I’d suggest that these questions, for now, have been asked and answered by the president. Or, more specifically, by the presidency. Executive Order 12333 — drafted in 1981, amended in 2003, 2004, and 2009, and still in effect today — defines the executive branch’s counterintelligence mission and allocates responsibility for carrying out that mission. And under that executive order, the president has defined counterintelligence and has precisely delegated specific tasks to different executive branch agencies.
First, the definition of counterintelligence is as follows:
Counterintelligence means information gathered and activities conducted to identify, deceive, exploit, disrupt, or protect against espionage, other intelligence activities, sabotage, or assassinations conducted for or on behalf of foreign powers, organizations, or persons, or their agents, or international terrorist organizations or activities. [Emphasis added.]
The highlighted words are particularly important.
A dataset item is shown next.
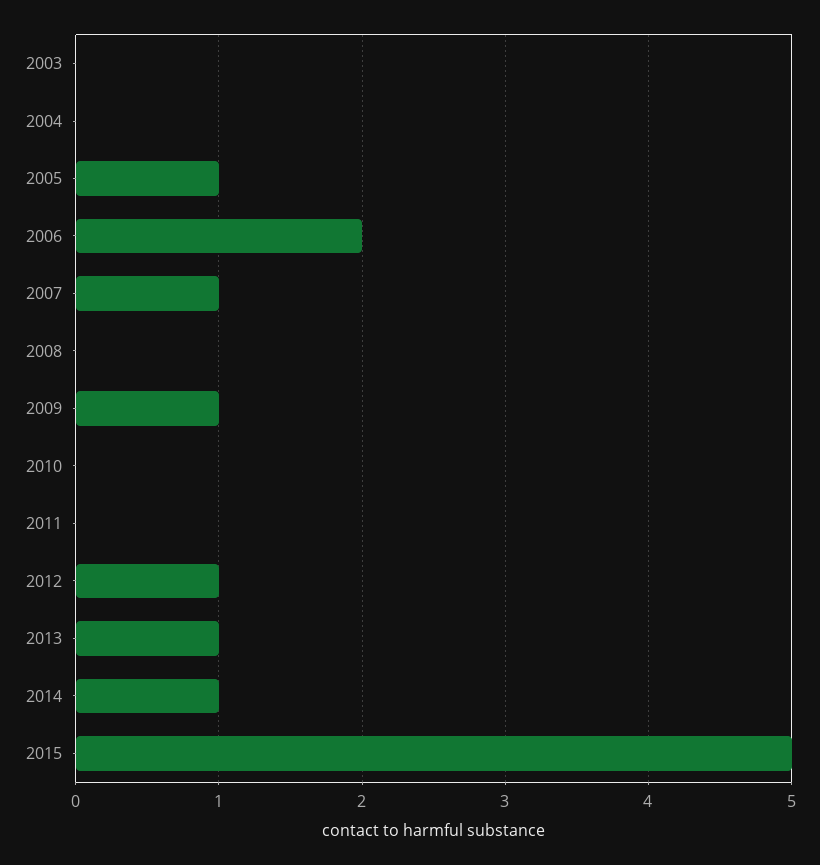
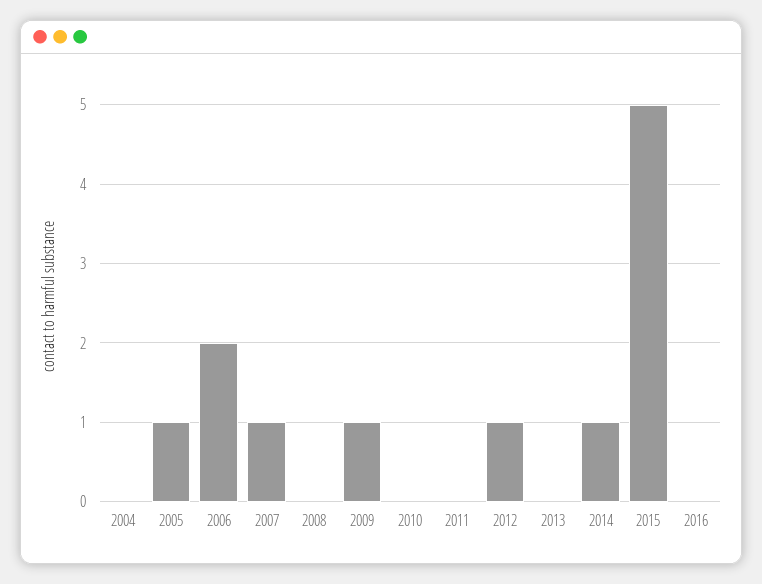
2003: 0 -> none
2013: 1 -> 0
2016: none -> 0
The focus is on the effort of the foreign power. The executive order allocates responsibility for the counterintelligence mission based on the relevant statutory framework and mission of each agency. Here’s what it has to say about the responsibilities of the FBI:
(g) INTELLIGENCE ELEMENTS OF THE FEDERAL BUREAU OF INVESTIGATION. Under the supervision of the Attorney General and pursuant to such regulations as the Attorney General may establish, the intelligence elements of the Federal Bureau of Investigation shall:
(1) Collect (including through clandestine means), analyze, produce, and disseminate foreign intelligence and counterintelligence to support national and departmental missions, in accordance with procedural guidelines approved by the Attorney General, after consultation with the Director;
(2) Conduct counterintelligence activities; and
(3) Conduct foreign intelligence and counterintelligence liaison relationships with intelligence, security, and law enforcement services of foreign governments or international organizations in accordance with sections 1.3(b)(4) and 1.7(a)(6) of this order. [Emphasis added.]
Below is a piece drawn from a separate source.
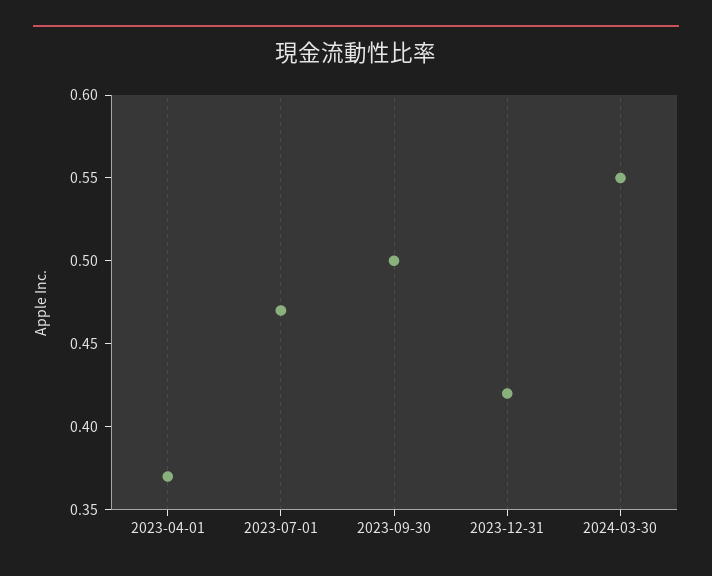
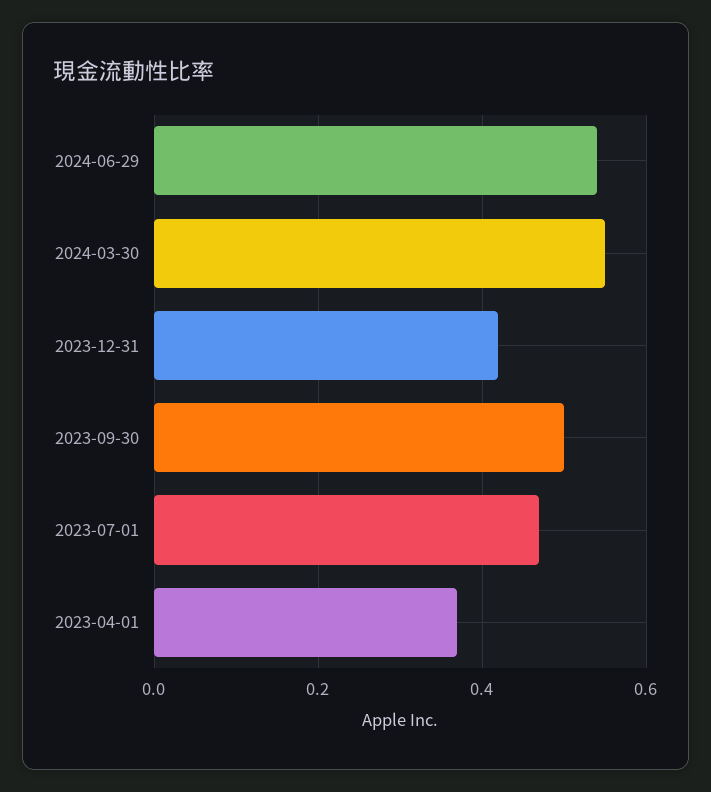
2024-06-29: none -> 0.55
There is no exemption in this order applicable to the actions or conduct of a president or of any other member of the executive branch. If Trump wanted to amend this order to exempt himself and key officials from the FBI’s counterintelligence mission, he could — so long as his order didn’t conflict with any constitutionally valid federal statutes.
But for now, this executive edict exists, and it specifically orders the FBI to carry out its part of the American counterintelligence mission.
Why emphasize this order? Because it helps us understand why the FBI would believe it had the authority andresponsibility to allegedly open a counterintelligence investigation of the president. The New York Times bombshell report has triggered a round of important debate and thoughtful criticism of the FBI, including from two men I greatly respect — Harvard Law School’s Jack Goldsmith and my boss at National Review, Rich Lowry. Professor Goldsmith and Lowry both raise interesting and important questions about the FBI’s role.
Let’s look at one of Professor Goldsmith’s concerns first. After discussing how the FBI defines its counterintelligence mission in part as protecting against threats to American national security, the professor raises this key point:
Because the president determines the U.S. national security interest and threats against it, at least for the executive branch, there is an argument that it makes no sense for the FBI to open a counterintelligence case against the president premised on his being a threat to the national security. The president defines what a national security threat is, and thus any action by him cannot be such a threat, at least not for purposes of opening a counterintelligence investigation.
I’d argue that this concern is answered by the very definition of counterintelligence quoted above. The Attorney General’s Guidelines for Domestic FBI Operations define a “threat to national security” in part as “espionage and other intelligence activities, sabotage, and assassination, conducted by, for, or on behalf of foreign powers.” The definition isn’t dependent on the policy but rather the prime mover. Is it the president or the foreign power?
If Russia has engaged in “espionage” or “other intelligence activities” to induce the president (knowingly or unknowingly) to act on its behalf, then those actions (and their effects) are within the scope of the FBI’s mission. It’s black-letter law under a currently operative presidential order.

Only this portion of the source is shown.